■ **YOUR GOAL**
Your answer should be one number: how many lines of the records hold the string "align".

■ **EXERCISE MATERIALS**
● ● ●

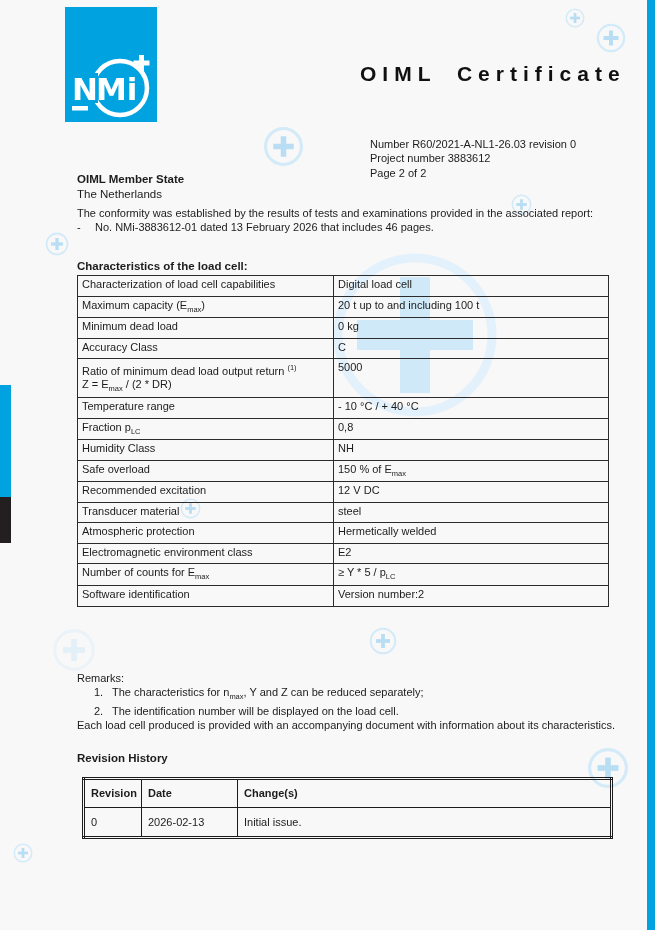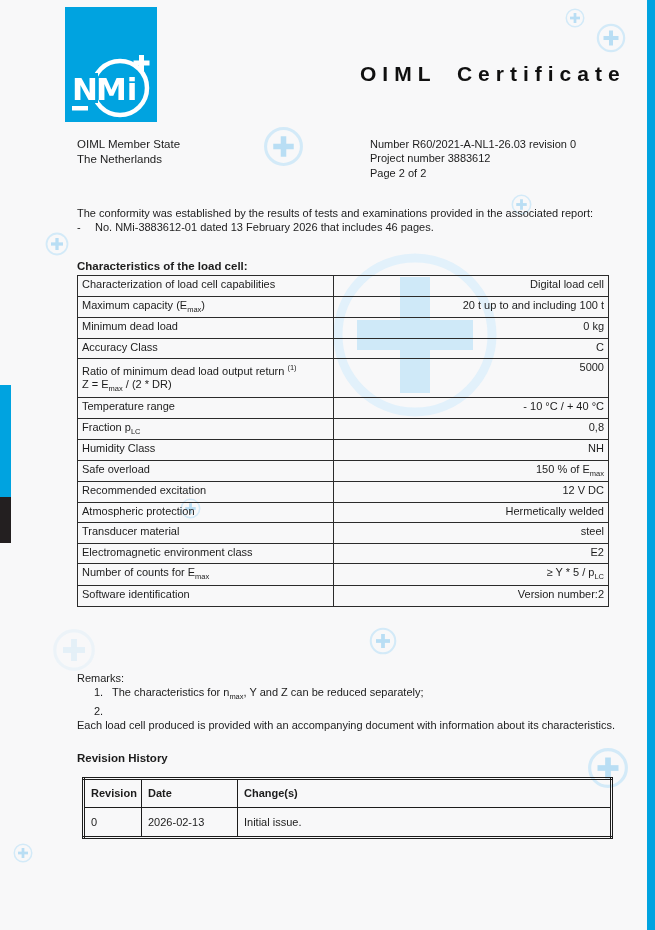--- a/index.html
+++ b/index.html
@@ -22,7 +22,7 @@
   .title { left:350px; top:60px; font-size:21px; font-weight:bold; letter-spacing:6px; word-spacing:9px; color:#101010; white-space:nowrap;margin-left:10px; }
   
   .member { left:77px; top:137px; font-size:11.5px; }
-  .member .b { font-weight:normal; }
+  .member .b { font-weight:bold;margin-top:35px; }
   .numbers { left:370px; top:137px; font-size:11px; line-height:14.3px; }
   
   .intro { left:77px; top:206px; width:537px; line-height:14.2px; }

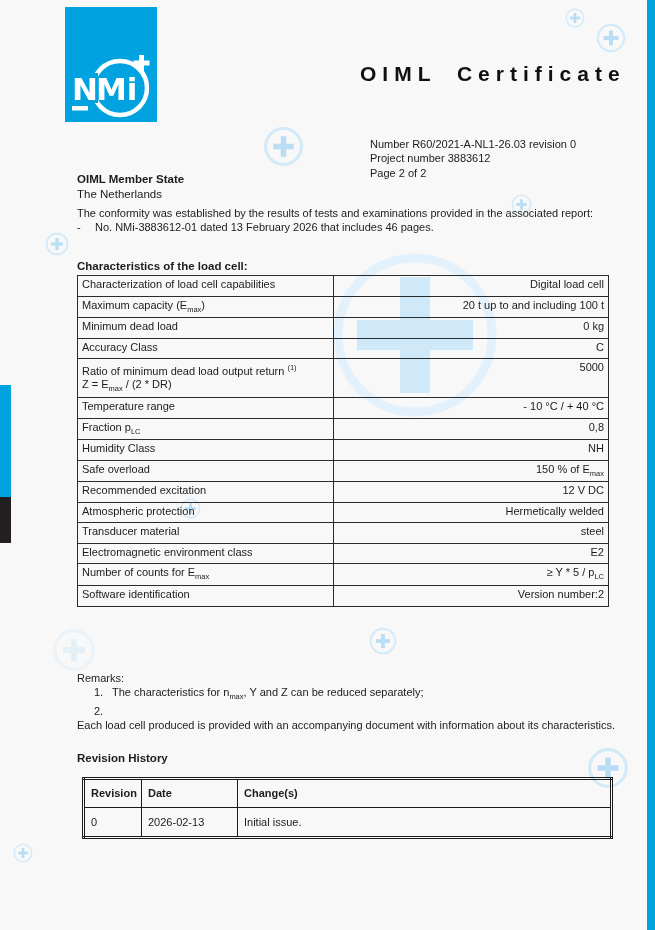--- a/index.html
+++ b/index.html
@@ -34,7 +34,7 @@
   .char-table { left:77px; top:275px; width:531px; table-layout:fixed; }
   .char-table td { border:1px solid #2b2b2b; padding:2px 4px 1px 4px; vertical-align:top; line-height:13.5px; }
   .char-table td.lab { width:256px; }
-  .char-table td.val { width:275px; text-align:right; }
+  .char-table td.val { width:275px; text-align:left; }
   .char-table tr.s { height:20.5px; }
   .char-table tr.d { height:34px; }
   sub { font-size:7.5px; }

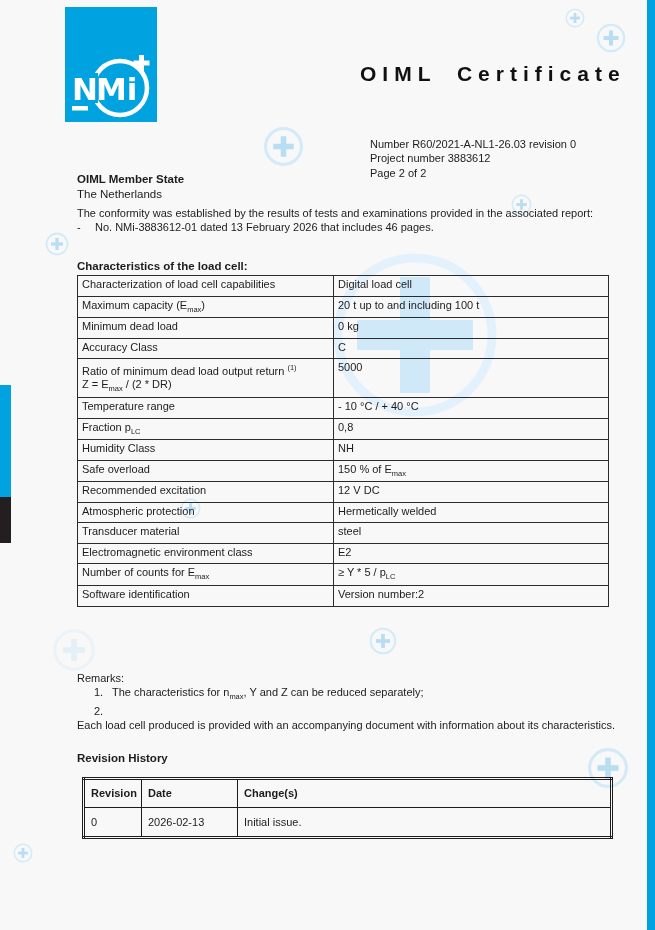--- a/index.html
+++ b/index.html
@@ -196,12 +196,12 @@
           <td class="val">12 V DC</td>
         </tr>
       <tr class="s">
+          <td class="lab">Transducer material</td>
+          <td class="val">steel</td>
+        </tr>
+      <tr class="s">
           <td class="lab">Atmospheric protection</td>
           <td class="val">Hermetically welded</td>
-        </tr>
-      <tr class="s">
-          <td class="lab">Transducer material</td>
-          <td class="val">steel</td>
         </tr>
       <tr class="s">
           <td class="lab">Electromagnetic environment class</td>

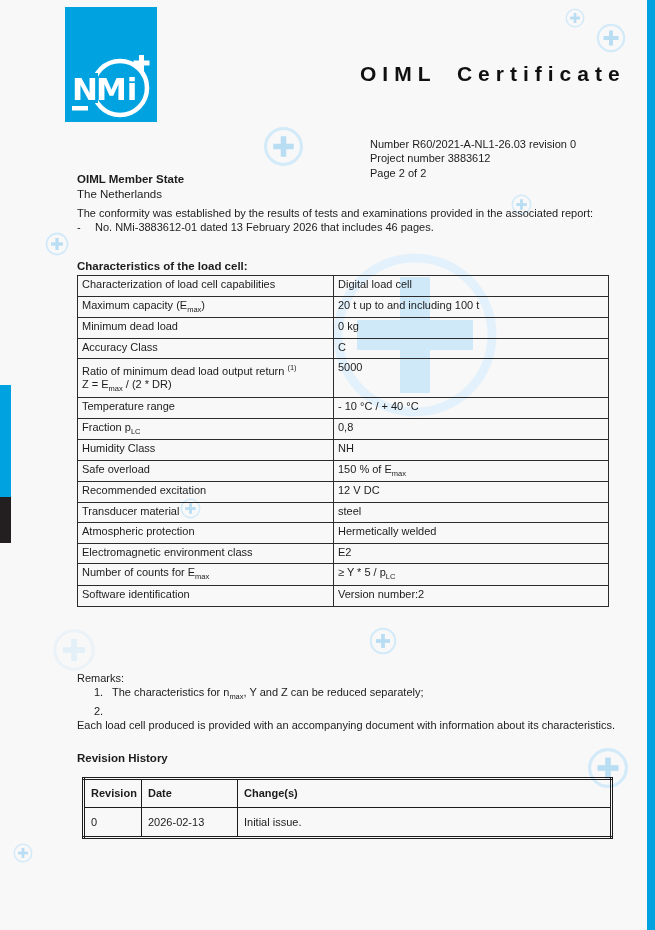--- a/index.html
+++ b/index.html
@@ -226,6 +226,7 @@
     </div>
     <div class="remark-item">
       <span class="num">2.</span>
+      <span>The identification number will be displayed on the load cell.</span>
     </div>
     <div>Each load cell produced is provided with an accompanying document with information about its characteristics.</div>
   </div>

● ● ●

■ **OUTPUT FOR THIS EXERCISE**
3